### Work order
Go through the entries below and return every line that contains "name".

■ ■ ■ ■

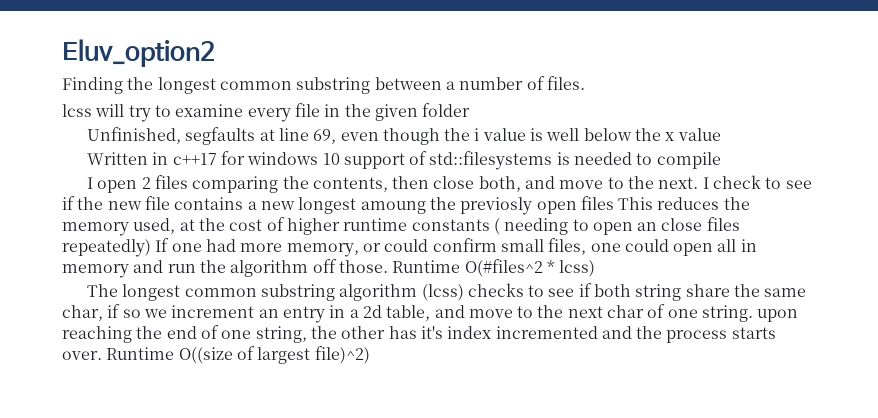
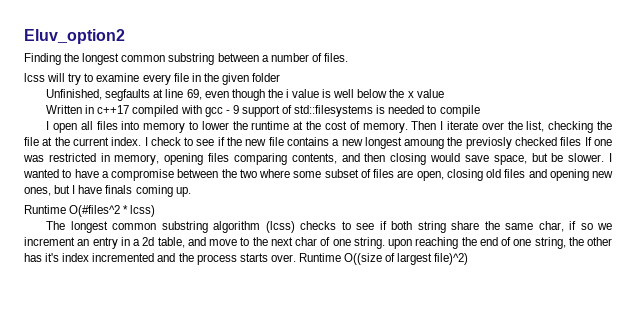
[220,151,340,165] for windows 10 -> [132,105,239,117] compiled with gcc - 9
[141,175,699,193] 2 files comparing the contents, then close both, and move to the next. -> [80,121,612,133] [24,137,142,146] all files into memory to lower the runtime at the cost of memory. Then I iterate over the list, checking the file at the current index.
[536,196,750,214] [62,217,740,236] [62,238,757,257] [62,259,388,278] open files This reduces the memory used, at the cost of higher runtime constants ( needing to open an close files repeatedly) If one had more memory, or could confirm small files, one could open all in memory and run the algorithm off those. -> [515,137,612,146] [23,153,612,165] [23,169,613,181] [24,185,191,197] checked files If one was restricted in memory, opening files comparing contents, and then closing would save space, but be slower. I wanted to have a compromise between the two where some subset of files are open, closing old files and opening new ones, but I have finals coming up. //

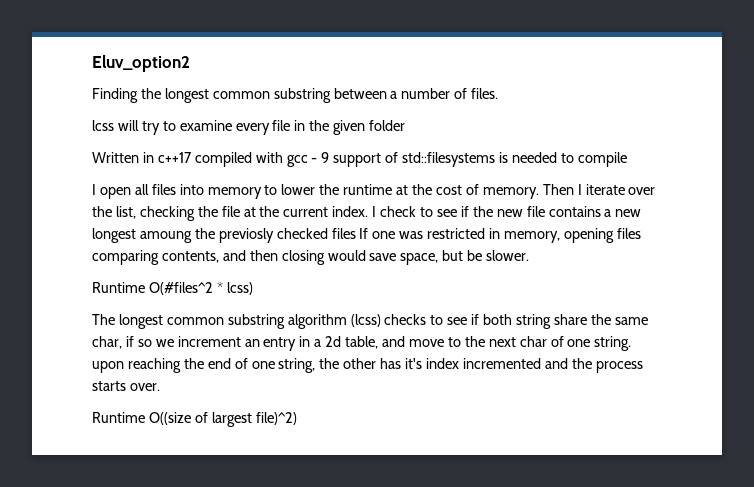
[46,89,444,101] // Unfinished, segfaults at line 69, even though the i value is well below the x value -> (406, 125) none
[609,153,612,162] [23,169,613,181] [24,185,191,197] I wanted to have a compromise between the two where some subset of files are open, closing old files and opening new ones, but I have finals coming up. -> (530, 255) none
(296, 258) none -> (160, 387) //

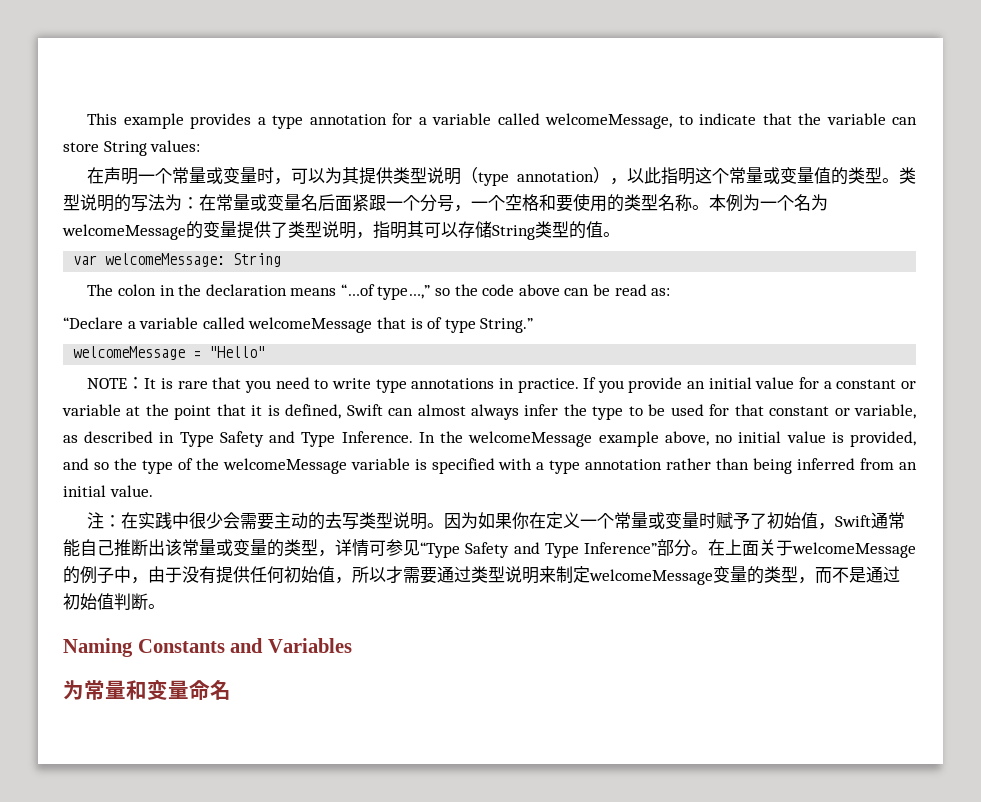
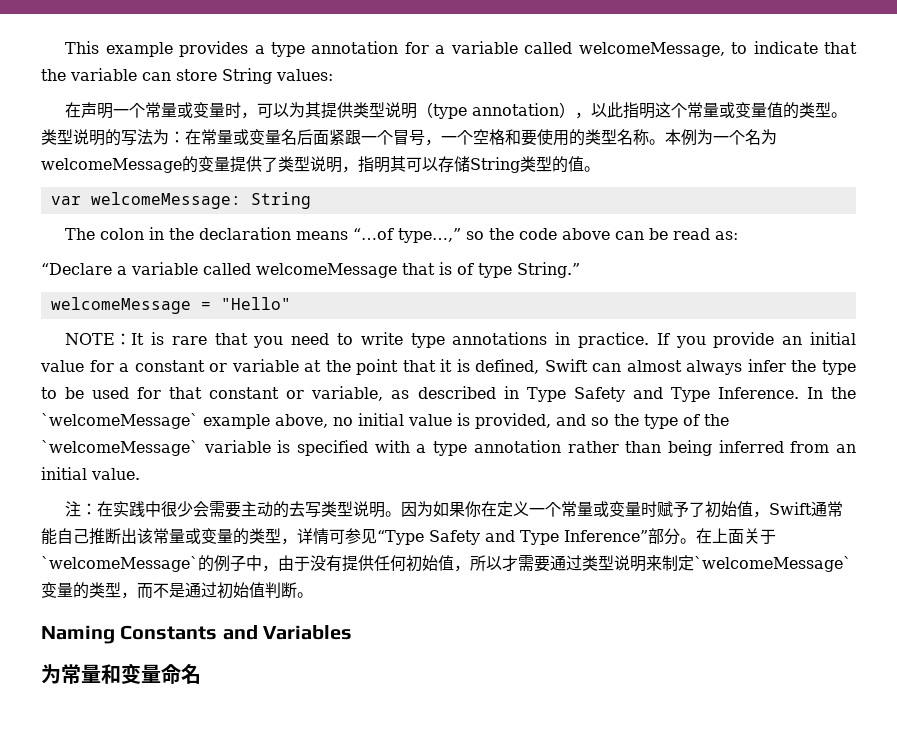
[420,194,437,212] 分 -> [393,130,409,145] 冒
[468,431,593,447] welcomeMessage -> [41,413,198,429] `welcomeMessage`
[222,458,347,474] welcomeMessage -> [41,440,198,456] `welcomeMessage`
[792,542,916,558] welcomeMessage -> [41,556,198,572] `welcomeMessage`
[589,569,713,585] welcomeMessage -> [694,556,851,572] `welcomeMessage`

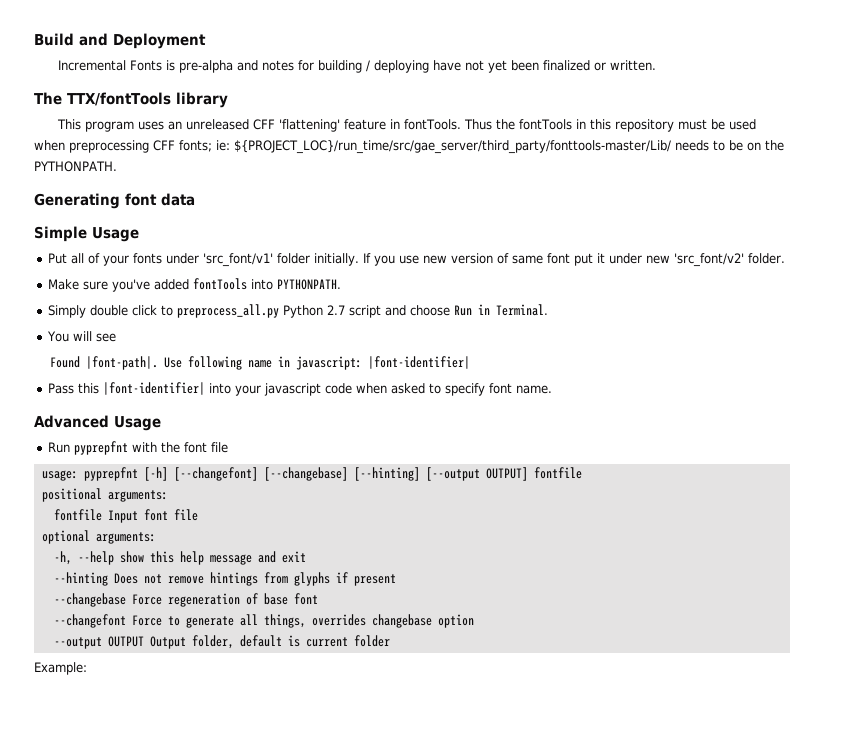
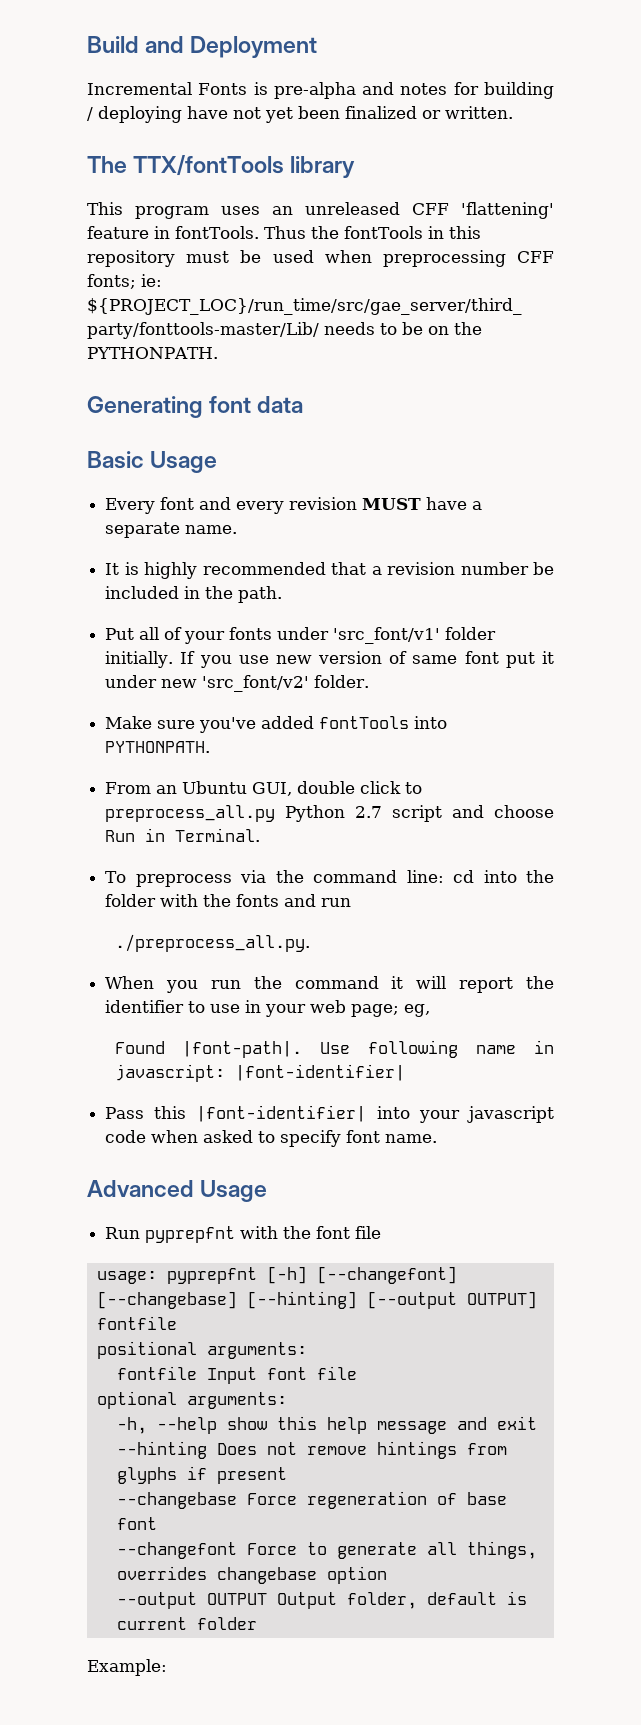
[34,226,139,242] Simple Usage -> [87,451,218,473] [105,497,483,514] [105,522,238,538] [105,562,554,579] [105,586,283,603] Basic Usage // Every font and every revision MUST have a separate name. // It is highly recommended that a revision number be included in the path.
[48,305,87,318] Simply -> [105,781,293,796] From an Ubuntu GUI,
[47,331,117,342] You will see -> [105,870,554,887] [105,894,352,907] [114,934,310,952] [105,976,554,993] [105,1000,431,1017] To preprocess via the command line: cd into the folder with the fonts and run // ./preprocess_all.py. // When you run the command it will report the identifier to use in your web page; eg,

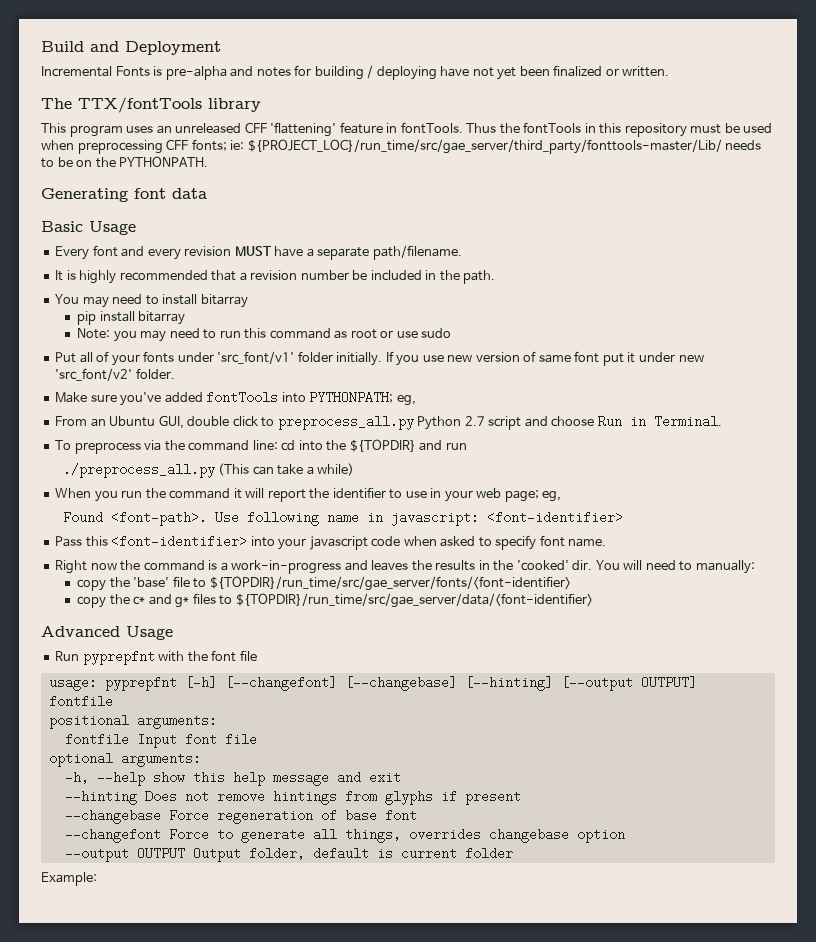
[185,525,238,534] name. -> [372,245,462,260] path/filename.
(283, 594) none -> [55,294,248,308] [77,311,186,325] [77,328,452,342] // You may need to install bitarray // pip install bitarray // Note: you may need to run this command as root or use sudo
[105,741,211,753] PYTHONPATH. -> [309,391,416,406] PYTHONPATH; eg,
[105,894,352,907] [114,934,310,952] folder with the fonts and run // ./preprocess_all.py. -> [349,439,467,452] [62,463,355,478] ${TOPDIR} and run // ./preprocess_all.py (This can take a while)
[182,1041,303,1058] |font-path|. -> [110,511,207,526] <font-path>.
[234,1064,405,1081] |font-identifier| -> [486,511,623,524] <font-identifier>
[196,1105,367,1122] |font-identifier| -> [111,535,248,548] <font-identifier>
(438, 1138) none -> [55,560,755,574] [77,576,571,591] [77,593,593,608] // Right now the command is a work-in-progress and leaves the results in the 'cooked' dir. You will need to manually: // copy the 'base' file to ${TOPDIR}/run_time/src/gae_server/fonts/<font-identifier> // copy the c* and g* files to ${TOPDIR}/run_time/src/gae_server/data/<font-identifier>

■ ■ ■ ■

### Solution for this exercise
[34,226,139,242] Simple Usage -> [87,451,218,473] [105,497,483,514] [105,522,238,538] [105,562,554,579] [105,586,283,603] Basic Usage // Every font and every revision MUST have a separate name. // It is highly recommended that a revision number be included in the path.
[185,525,238,534] name. -> [372,245,462,260] path/filename.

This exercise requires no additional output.